Calculation Errors and Mistakes in Java – How to calculate correctly

This is a real world example on which money was lost by client. This was not explicable, but I managed to analyze and reconstruct the problem.

The Code you are about to see is NOT the production code, but my own reconstruction of it, with a means to show the problem.

 @Test
    public void testWrong() {

        // GIVEN
        final Integer price = -595;
        final Integer someUnit = 90;

        // WHEN
        int multiplicationResult = price * someUnit;
        // = -53550


        Integer resultAmount = multiplicationResult / 100;
        // = -535
        // …Division failed,
        // decimal places ignored...

        // THEN
        assertTrue(resultAmount == -535);
        // Wrong. Correct: -536.
    }

The specification on which the primitives and float are defined do not allow a correct calculation (mistake 1).

Although primitives cause the most trouble in calculation programming for many people, this example would have worked, if the return type of „multiplicationResult“ would be a double (mistake 2).

But experience shows that even these basics are quite often the main reason for calculation mistakes in Java, so I always recommend a certain way of calculating to avoid them, which I will show below.

@Test
public void testCorrect() {

        // GIVEN
        final Integer price = -595;
        final Integer someUnit = 90;
        // WHEN
        BigDecimal priceBD = new BigDecimal(price);
        BigDecimal someUnitBD = new BigDecimal(someUnit);
        BigDecimal hundred = new BigDecimal(100);

        BigDecimal multiplicationResult = priceBD.multiply(someUnitBD); // = -53550

        // = -535.5 - looks great.
        BigDecimal resultAmountBD = multiplicationResult.divide(hundred);


        final int noDecimalPlaces = 0;
        // rounding mode is vital to get a correct result
        final RoundingMode roundingMode = RoundingMode.HALF_UP;

        // do not forget to define the decimal places...0
        BigDecimal result = resultAmountBD.setScale(noDecimalPlaces, roundingMode);

        // THEN
        assertThat(result.toBigInteger().intValue(), equalTo(-536)); // Correct!

    }

The Big Decimal is calculated by using a String representation.
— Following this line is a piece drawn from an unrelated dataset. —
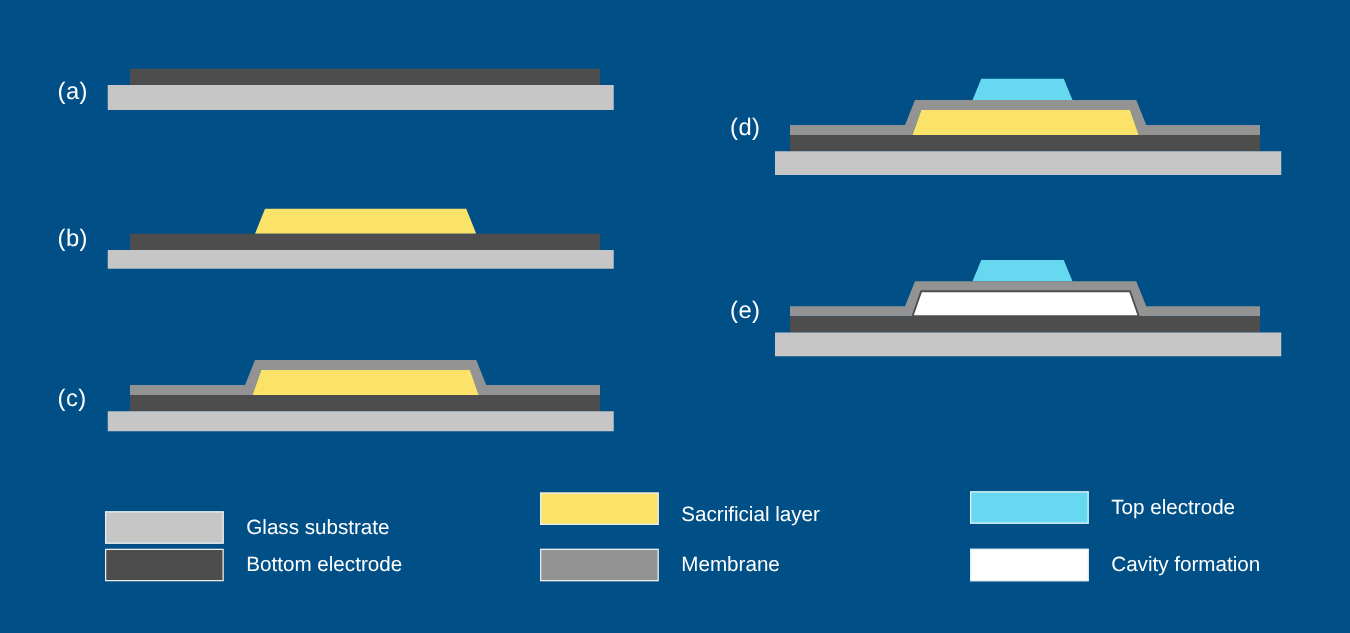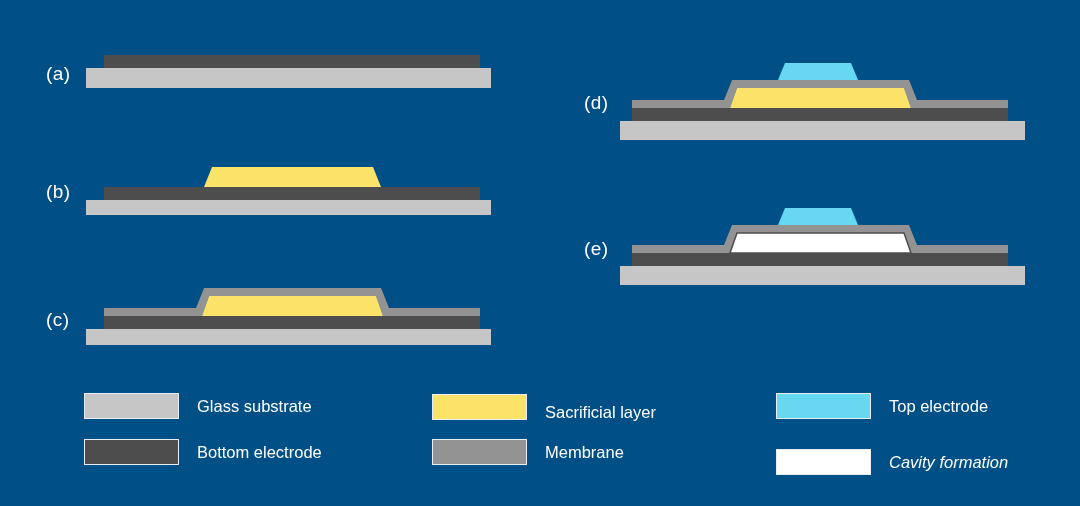"Glass substrate" div.legend-item { top: 0 -> 16px }
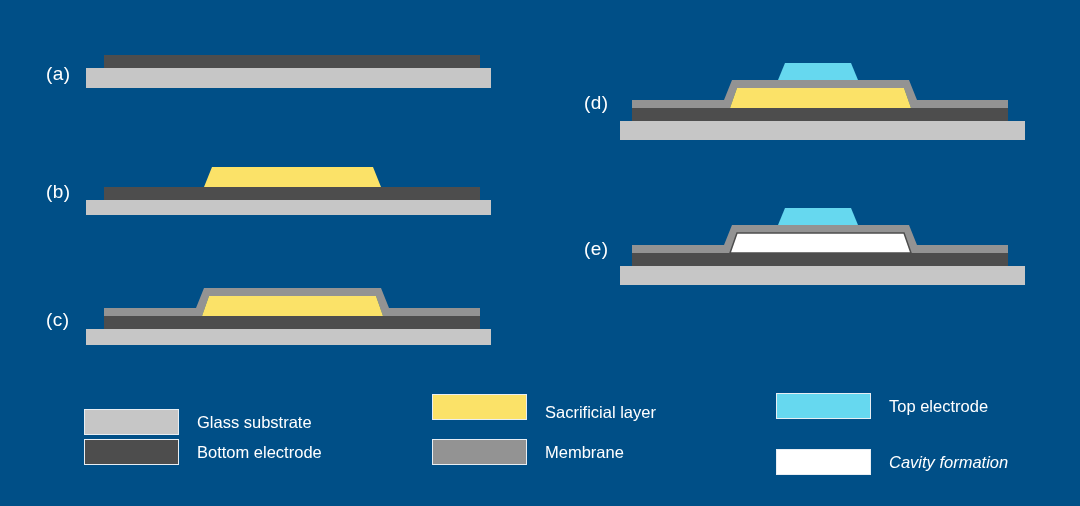"Cavity formation" div.legend-item { font-style: italic -> none; top: 56px -> 46px }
Calculation is done piece by piece. Thus, the specification of float and primitives in general cannot interfere and cause calculation mistakes through number spaces, computing practices of the CPU etc..

Standard IEEE 754 defines Exception Handling and number spaces. It defines, how float and double is processed. Floating Points are meant to approach a certain precision, but without being 100% accurate. It is equivalent to Math/Analysis lambda, which is marking a barrier to come close to, which is never really reached (infinite lambda for instance).

In Summary:

  • Division, multiplication must be done by using a wrapper like BigDecimal.
  • Decimal Places have to be defined
  • Rounding modes have to be defined
  • In case that multiple systems are calculating together (e.g. bank or any other financial institution or software), a contract has to be agreed on. The contract must state how many decimal places are to be used (retail does often use 3 decimal places but only shows 2 on the displays in the shelves). Also the rounding mode plays a vital role in calculation.
  • Never use primitives, even if you are sure that in ‚your specific case‘ it is sufficient
  • Also experienced programmers make these mistakes, which is why I am posting this in my Blog.